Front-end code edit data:

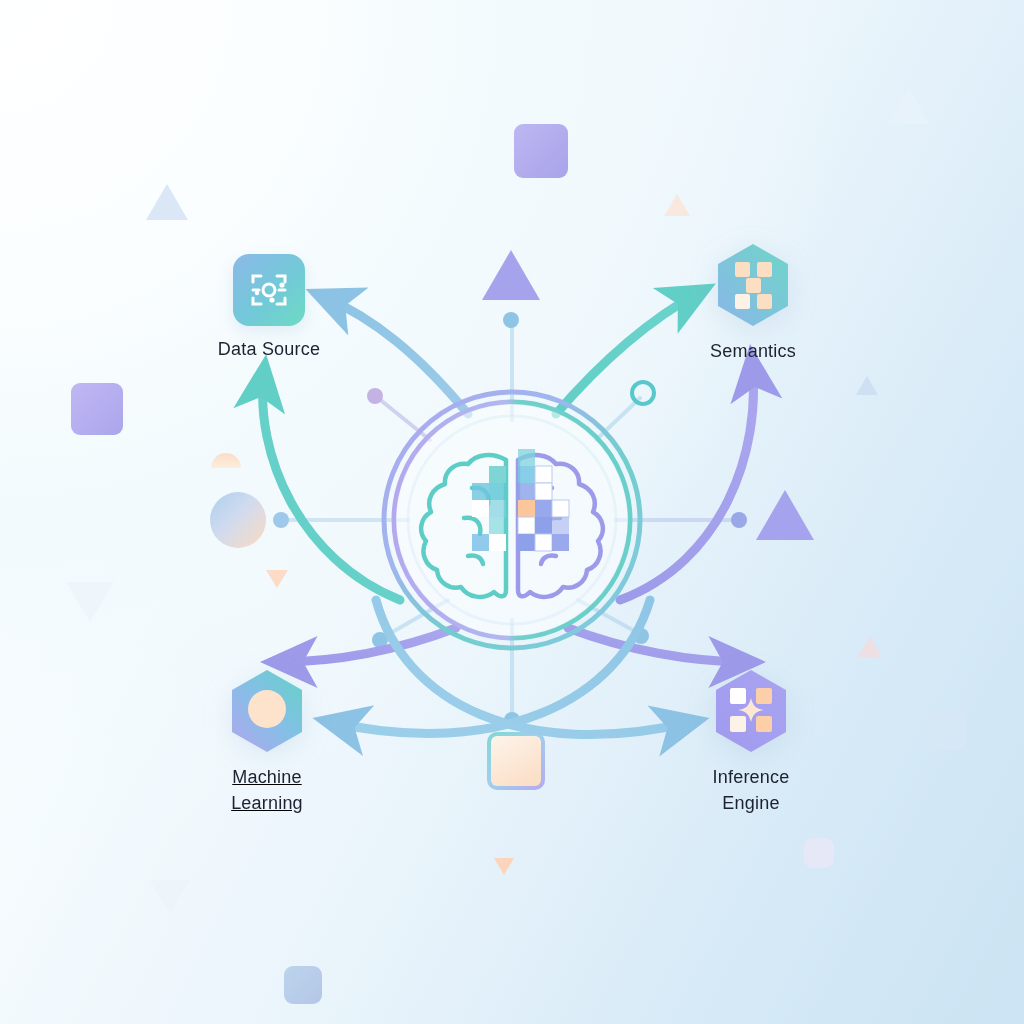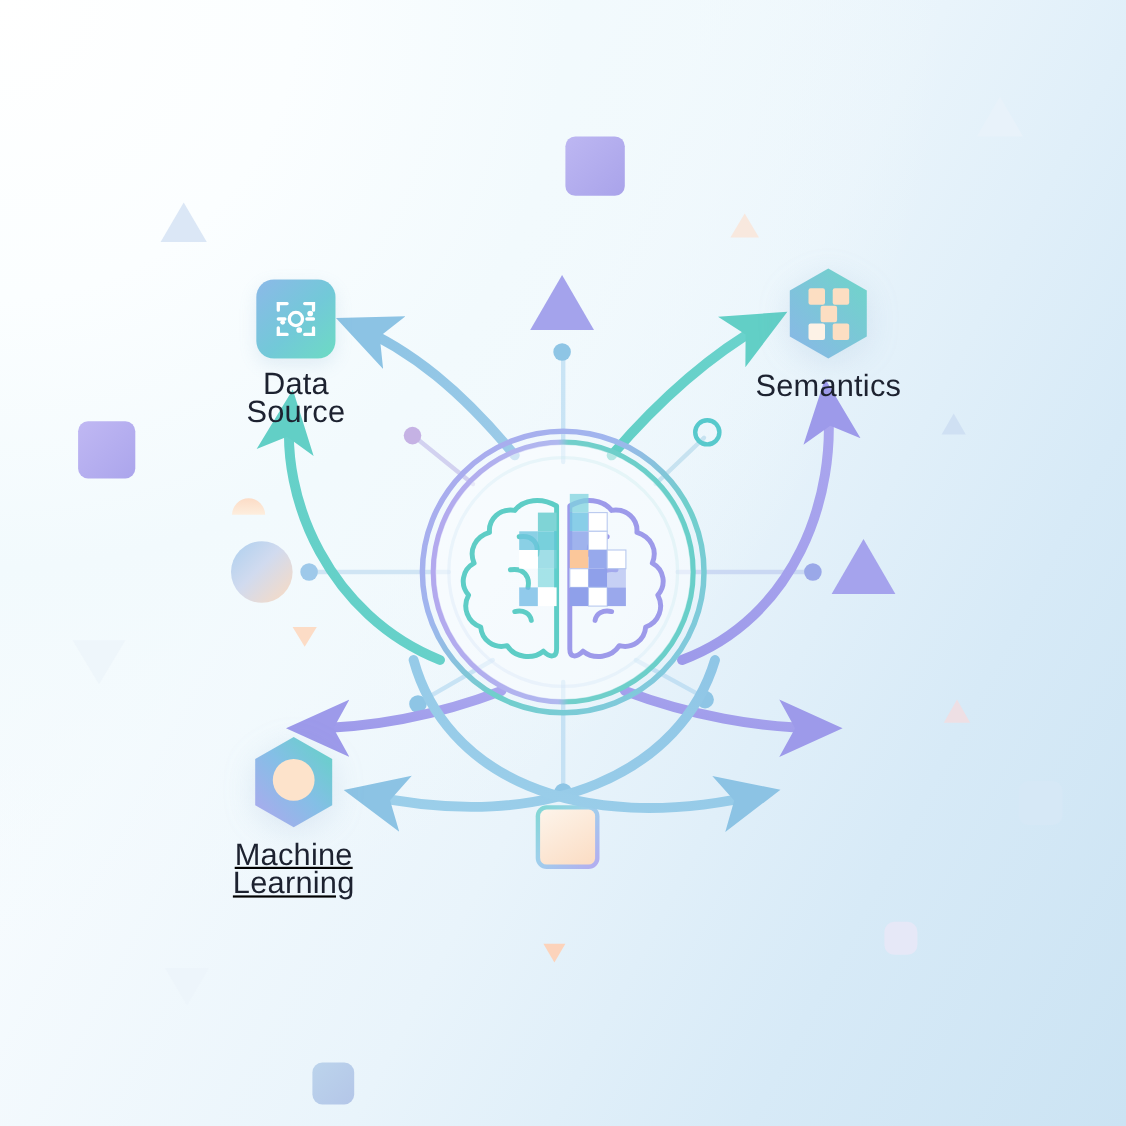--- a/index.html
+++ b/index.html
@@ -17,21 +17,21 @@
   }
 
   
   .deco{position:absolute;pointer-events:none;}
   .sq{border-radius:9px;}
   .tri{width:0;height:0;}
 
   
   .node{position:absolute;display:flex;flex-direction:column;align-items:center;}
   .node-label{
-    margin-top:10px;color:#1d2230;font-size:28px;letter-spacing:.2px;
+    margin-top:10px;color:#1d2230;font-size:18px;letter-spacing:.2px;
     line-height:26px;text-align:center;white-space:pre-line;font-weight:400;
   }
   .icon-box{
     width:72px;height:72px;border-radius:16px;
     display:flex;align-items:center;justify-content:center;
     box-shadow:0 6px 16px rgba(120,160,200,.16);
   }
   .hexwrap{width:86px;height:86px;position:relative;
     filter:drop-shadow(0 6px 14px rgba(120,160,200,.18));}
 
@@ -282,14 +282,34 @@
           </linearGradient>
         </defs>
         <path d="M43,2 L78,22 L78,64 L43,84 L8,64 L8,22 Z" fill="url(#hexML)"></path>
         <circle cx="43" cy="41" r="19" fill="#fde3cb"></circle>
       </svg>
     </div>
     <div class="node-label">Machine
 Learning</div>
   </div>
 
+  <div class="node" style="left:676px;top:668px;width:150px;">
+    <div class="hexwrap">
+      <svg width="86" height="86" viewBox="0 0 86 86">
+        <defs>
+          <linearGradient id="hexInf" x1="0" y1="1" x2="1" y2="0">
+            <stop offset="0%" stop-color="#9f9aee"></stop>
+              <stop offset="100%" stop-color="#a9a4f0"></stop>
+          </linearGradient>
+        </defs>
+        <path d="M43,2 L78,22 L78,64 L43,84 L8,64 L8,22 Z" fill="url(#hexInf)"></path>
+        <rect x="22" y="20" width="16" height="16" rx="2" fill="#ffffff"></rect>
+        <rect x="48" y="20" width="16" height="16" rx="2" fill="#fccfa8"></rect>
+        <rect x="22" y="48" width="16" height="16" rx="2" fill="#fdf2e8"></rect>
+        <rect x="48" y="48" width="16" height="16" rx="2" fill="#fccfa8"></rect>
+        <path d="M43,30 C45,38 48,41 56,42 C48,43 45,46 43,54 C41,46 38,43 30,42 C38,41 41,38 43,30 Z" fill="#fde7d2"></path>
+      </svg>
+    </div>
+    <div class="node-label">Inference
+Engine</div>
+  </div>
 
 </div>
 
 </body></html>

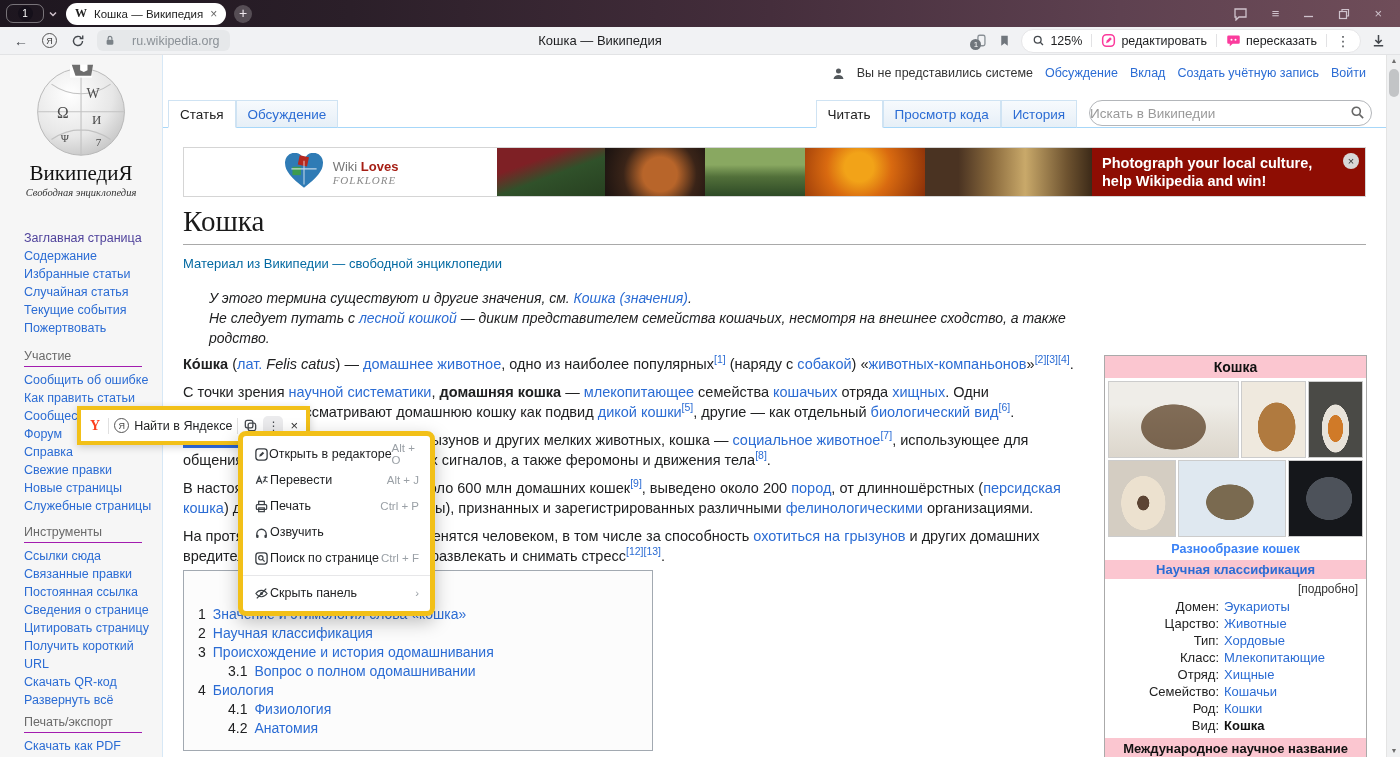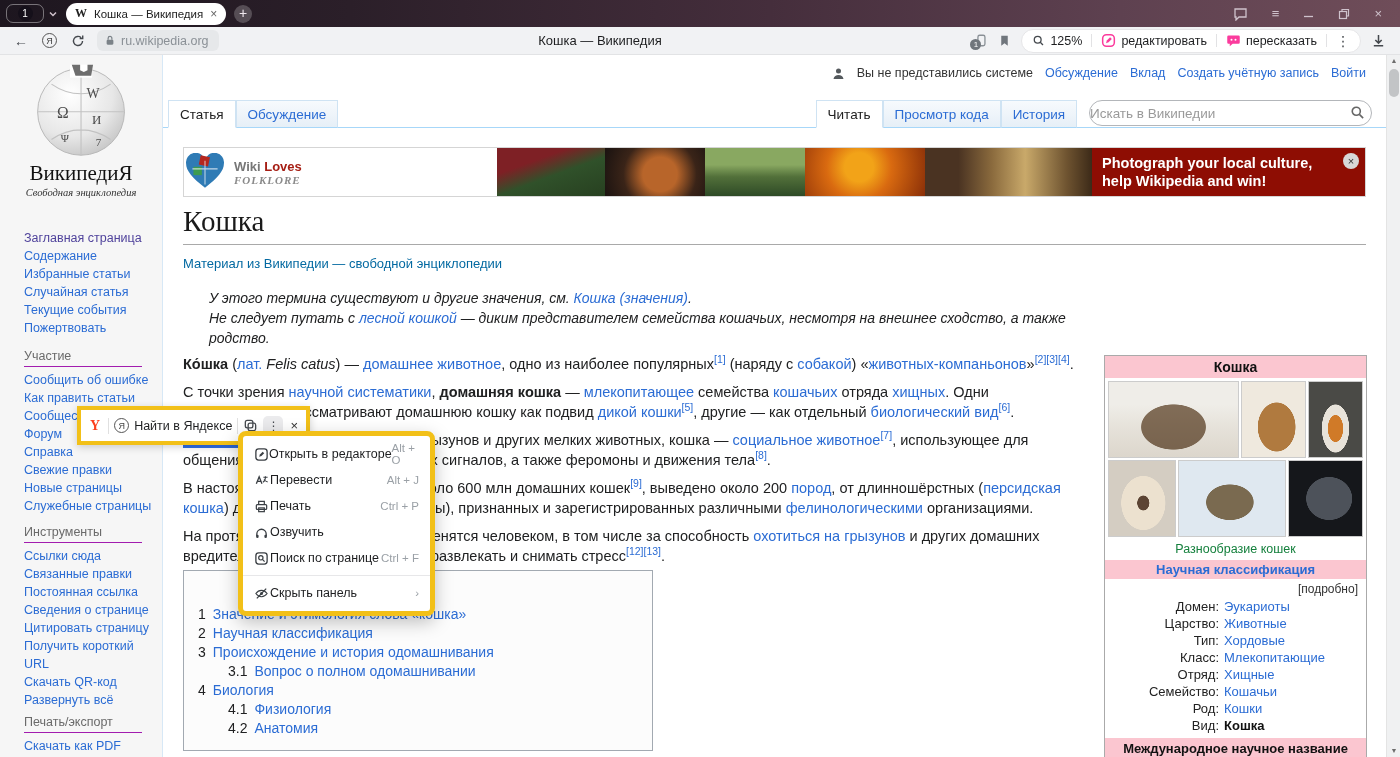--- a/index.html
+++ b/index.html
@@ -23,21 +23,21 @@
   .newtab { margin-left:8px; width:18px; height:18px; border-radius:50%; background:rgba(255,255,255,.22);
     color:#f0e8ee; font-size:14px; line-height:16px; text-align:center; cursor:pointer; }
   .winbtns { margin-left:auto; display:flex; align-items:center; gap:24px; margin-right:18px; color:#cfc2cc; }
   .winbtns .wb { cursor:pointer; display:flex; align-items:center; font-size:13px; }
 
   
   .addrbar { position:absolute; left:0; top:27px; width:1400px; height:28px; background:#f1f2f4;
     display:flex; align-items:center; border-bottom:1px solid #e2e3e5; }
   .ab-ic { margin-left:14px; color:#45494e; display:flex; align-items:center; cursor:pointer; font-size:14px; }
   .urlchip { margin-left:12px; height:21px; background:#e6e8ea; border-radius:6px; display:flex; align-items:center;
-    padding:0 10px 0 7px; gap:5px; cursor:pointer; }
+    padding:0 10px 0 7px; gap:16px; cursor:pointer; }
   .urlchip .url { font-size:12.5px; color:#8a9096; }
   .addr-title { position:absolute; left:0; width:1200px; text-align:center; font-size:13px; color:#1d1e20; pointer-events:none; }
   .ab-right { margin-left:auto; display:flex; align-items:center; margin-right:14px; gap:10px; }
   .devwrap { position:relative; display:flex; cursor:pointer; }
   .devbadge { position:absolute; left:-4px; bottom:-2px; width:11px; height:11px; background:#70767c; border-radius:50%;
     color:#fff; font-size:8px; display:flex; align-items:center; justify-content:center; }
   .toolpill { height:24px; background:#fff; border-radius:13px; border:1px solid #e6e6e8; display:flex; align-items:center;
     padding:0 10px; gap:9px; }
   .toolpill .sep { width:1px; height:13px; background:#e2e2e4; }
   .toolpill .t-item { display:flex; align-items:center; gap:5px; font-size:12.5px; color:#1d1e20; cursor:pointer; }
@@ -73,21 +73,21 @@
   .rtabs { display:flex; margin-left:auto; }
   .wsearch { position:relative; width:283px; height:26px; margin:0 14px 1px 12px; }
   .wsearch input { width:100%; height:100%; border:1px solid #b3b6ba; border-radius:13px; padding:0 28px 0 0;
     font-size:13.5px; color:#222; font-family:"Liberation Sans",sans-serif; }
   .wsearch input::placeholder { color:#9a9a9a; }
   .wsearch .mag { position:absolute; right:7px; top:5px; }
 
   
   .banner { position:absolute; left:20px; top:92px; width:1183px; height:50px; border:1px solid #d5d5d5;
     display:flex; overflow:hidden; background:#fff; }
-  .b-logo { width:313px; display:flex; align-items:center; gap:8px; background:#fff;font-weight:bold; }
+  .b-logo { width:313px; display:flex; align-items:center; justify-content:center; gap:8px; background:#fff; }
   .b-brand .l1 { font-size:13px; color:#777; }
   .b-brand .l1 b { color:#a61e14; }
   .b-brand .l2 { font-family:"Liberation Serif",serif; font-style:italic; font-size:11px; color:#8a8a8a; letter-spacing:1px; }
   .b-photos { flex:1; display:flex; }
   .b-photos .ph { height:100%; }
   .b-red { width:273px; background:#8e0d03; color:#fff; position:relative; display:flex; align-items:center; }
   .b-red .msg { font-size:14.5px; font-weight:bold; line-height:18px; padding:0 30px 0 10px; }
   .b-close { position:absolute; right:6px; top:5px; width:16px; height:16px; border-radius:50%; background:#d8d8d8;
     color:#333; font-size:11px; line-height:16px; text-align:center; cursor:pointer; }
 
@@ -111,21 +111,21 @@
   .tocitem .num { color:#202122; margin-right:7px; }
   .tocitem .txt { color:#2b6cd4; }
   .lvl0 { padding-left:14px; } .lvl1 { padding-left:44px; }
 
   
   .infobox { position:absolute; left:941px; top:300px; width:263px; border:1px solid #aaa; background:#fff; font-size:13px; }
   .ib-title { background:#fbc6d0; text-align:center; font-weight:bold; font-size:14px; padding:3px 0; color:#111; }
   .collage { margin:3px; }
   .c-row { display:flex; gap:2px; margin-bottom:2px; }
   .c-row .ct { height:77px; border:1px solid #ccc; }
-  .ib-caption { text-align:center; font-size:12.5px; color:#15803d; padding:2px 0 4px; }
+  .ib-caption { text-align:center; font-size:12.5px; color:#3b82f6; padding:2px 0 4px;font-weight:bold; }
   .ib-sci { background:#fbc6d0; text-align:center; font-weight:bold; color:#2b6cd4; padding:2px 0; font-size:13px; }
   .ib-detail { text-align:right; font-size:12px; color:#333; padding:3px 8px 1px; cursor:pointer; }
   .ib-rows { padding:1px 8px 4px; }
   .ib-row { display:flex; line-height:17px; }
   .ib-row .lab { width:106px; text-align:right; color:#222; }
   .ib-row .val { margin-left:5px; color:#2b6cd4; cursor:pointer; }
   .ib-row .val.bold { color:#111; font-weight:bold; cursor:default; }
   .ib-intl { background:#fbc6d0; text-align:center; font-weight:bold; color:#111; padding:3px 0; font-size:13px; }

Work required: Copy out all the data exactly. The images should not appear in the copy.

Result of the exercise:
--- a/index.html
+++ b/index.html
@@ -17,21 +17,21 @@
   }
 
   
   .deco{position:absolute;pointer-events:none;}
   .sq{border-radius:9px;}
   .tri{width:0;height:0;}
 
   
   .node{position:absolute;display:flex;flex-direction:column;align-items:center;}
   .node-label{
-    margin-top:10px;color:#1d2230;font-size:28px;letter-spacing:.2px;
+    margin-top:10px;color:#1d2230;font-size:18px;letter-spacing:.2px;
     line-height:26px;text-align:center;white-space:pre-line;font-weight:400;
   }
   .icon-box{
     width:72px;height:72px;border-radius:16px;
     display:flex;align-items:center;justify-content:center;
     box-shadow:0 6px 16px rgba(120,160,200,.16);
   }
   .hexwrap{width:86px;height:86px;position:relative;
     filter:drop-shadow(0 6px 14px rgba(120,160,200,.18));}
 
@@ -282,14 +282,34 @@
           </linearGradient>
         </defs>
         <path d="M43,2 L78,22 L78,64 L43,84 L8,64 L8,22 Z" fill="url(#hexML)"></path>
         <circle cx="43" cy="41" r="19" fill="#fde3cb"></circle>
       </svg>
     </div>
     <div class="node-label">Machine
 Learning</div>
   </div>
 
+  <div class="node" style="left:676px;top:668px;width:150px;">
+    <div class="hexwrap">
+      <svg width="86" height="86" viewBox="0 0 86 86">
+        <defs>
+          <linearGradient id="hexInf" x1="0" y1="1" x2="1" y2="0">
+            <stop offset="0%" stop-color="#9f9aee"></stop>
+              <stop offset="100%" stop-color="#a9a4f0"></stop>
+          </linearGradient>
+        </defs>
+        <path d="M43,2 L78,22 L78,64 L43,84 L8,64 L8,22 Z" fill="url(#hexInf)"></path>
+        <rect x="22" y="20" width="16" height="16" rx="2" fill="#ffffff"></rect>
+        <rect x="48" y="20" width="16" height="16" rx="2" fill="#fccfa8"></rect>
+        <rect x="22" y="48" width="16" height="16" rx="2" fill="#fdf2e8"></rect>
+        <rect x="48" y="48" width="16" height="16" rx="2" fill="#fccfa8"></rect>
+        <path d="M43,30 C45,38 48,41 56,42 C48,43 45,46 43,54 C41,46 38,43 30,42 C38,41 41,38 43,30 Z" fill="#fde7d2"></path>
+      </svg>
+    </div>
+    <div class="node-label">Inference
+Engine</div>
+  </div>
 
 </div>
 
 </body></html>

--- a/index.html
+++ b/index.html
@@ -23,21 +23,21 @@
   .newtab { margin-left:8px; width:18px; height:18px; border-radius:50%; background:rgba(255,255,255,.22);
     color:#f0e8ee; font-size:14px; line-height:16px; text-align:center; cursor:pointer; }
   .winbtns { margin-left:auto; display:flex; align-items:center; gap:24px; margin-right:18px; color:#cfc2cc; }
   .winbtns .wb { cursor:pointer; display:flex; align-items:center; font-size:13px; }
 
   
   .addrbar { position:absolute; left:0; top:27px; width:1400px; height:28px; background:#f1f2f4;
     display:flex; align-items:center; border-bottom:1px solid #e2e3e5; }
   .ab-ic { margin-left:14px; color:#45494e; display:flex; align-items:center; cursor:pointer; font-size:14px; }
   .urlchip { margin-left:12px; height:21px; background:#e6e8ea; border-radius:6px; display:flex; align-items:center;
-    padding:0 10px 0 7px; gap:5px; cursor:pointer; }
+    padding:0 10px 0 7px; gap:16px; cursor:pointer; }
   .urlchip .url { font-size:12.5px; color:#8a9096; }
   .addr-title { position:absolute; left:0; width:1200px; text-align:center; font-size:13px; color:#1d1e20; pointer-events:none; }
   .ab-right { margin-left:auto; display:flex; align-items:center; margin-right:14px; gap:10px; }
   .devwrap { position:relative; display:flex; cursor:pointer; }
   .devbadge { position:absolute; left:-4px; bottom:-2px; width:11px; height:11px; background:#70767c; border-radius:50%;
     color:#fff; font-size:8px; display:flex; align-items:center; justify-content:center; }
   .toolpill { height:24px; background:#fff; border-radius:13px; border:1px solid #e6e6e8; display:flex; align-items:center;
     padding:0 10px; gap:9px; }
   .toolpill .sep { width:1px; height:13px; background:#e2e2e4; }
   .toolpill .t-item { display:flex; align-items:center; gap:5px; font-size:12.5px; color:#1d1e20; cursor:pointer; }
@@ -73,21 +73,21 @@
   .rtabs { display:flex; margin-left:auto; }
   .wsearch { position:relative; width:283px; height:26px; margin:0 14px 1px 12px; }
   .wsearch input { width:100%; height:100%; border:1px solid #b3b6ba; border-radius:13px; padding:0 28px 0 0;
     font-size:13.5px; color:#222; font-family:"Liberation Sans",sans-serif; }
   .wsearch input::placeholder { color:#9a9a9a; }
   .wsearch .mag { position:absolute; right:7px; top:5px; }
 
   
   .banner { position:absolute; left:20px; top:92px; width:1183px; height:50px; border:1px solid #d5d5d5;
     display:flex; overflow:hidden; background:#fff; }
-  .b-logo { width:313px; display:flex; align-items:center; gap:8px; background:#fff;font-weight:bold; }
+  .b-logo { width:313px; display:flex; align-items:center; justify-content:center; gap:8px; background:#fff; }
   .b-brand .l1 { font-size:13px; color:#777; }
   .b-brand .l1 b { color:#a61e14; }
   .b-brand .l2 { font-family:"Liberation Serif",serif; font-style:italic; font-size:11px; color:#8a8a8a; letter-spacing:1px; }
   .b-photos { flex:1; display:flex; }
   .b-photos .ph { height:100%; }
   .b-red { width:273px; background:#8e0d03; color:#fff; position:relative; display:flex; align-items:center; }
   .b-red .msg { font-size:14.5px; font-weight:bold; line-height:18px; padding:0 30px 0 10px; }
   .b-close { position:absolute; right:6px; top:5px; width:16px; height:16px; border-radius:50%; background:#d8d8d8;
     color:#333; font-size:11px; line-height:16px; text-align:center; cursor:pointer; }
 
@@ -111,21 +111,21 @@
   .tocitem .num { color:#202122; margin-right:7px; }
   .tocitem .txt { color:#2b6cd4; }
   .lvl0 { padding-left:14px; } .lvl1 { padding-left:44px; }
 
   
   .infobox { position:absolute; left:941px; top:300px; width:263px; border:1px solid #aaa; background:#fff; font-size:13px; }
   .ib-title { background:#fbc6d0; text-align:center; font-weight:bold; font-size:14px; padding:3px 0; color:#111; }
   .collage { margin:3px; }
   .c-row { display:flex; gap:2px; margin-bottom:2px; }
   .c-row .ct { height:77px; border:1px solid #ccc; }
-  .ib-caption { text-align:center; font-size:12.5px; color:#15803d; padding:2px 0 4px; }
+  .ib-caption { text-align:center; font-size:12.5px; color:#3b82f6; padding:2px 0 4px;font-weight:bold; }
   .ib-sci { background:#fbc6d0; text-align:center; font-weight:bold; color:#2b6cd4; padding:2px 0; font-size:13px; }
   .ib-detail { text-align:right; font-size:12px; color:#333; padding:3px 8px 1px; cursor:pointer; }
   .ib-rows { padding:1px 8px 4px; }
   .ib-row { display:flex; line-height:17px; }
   .ib-row .lab { width:106px; text-align:right; color:#222; }
   .ib-row .val { margin-left:5px; color:#2b6cd4; cursor:pointer; }
   .ib-row .val.bold { color:#111; font-weight:bold; cursor:default; }
   .ib-intl { background:#fbc6d0; text-align:center; font-weight:bold; color:#111; padding:3px 0; font-size:13px; }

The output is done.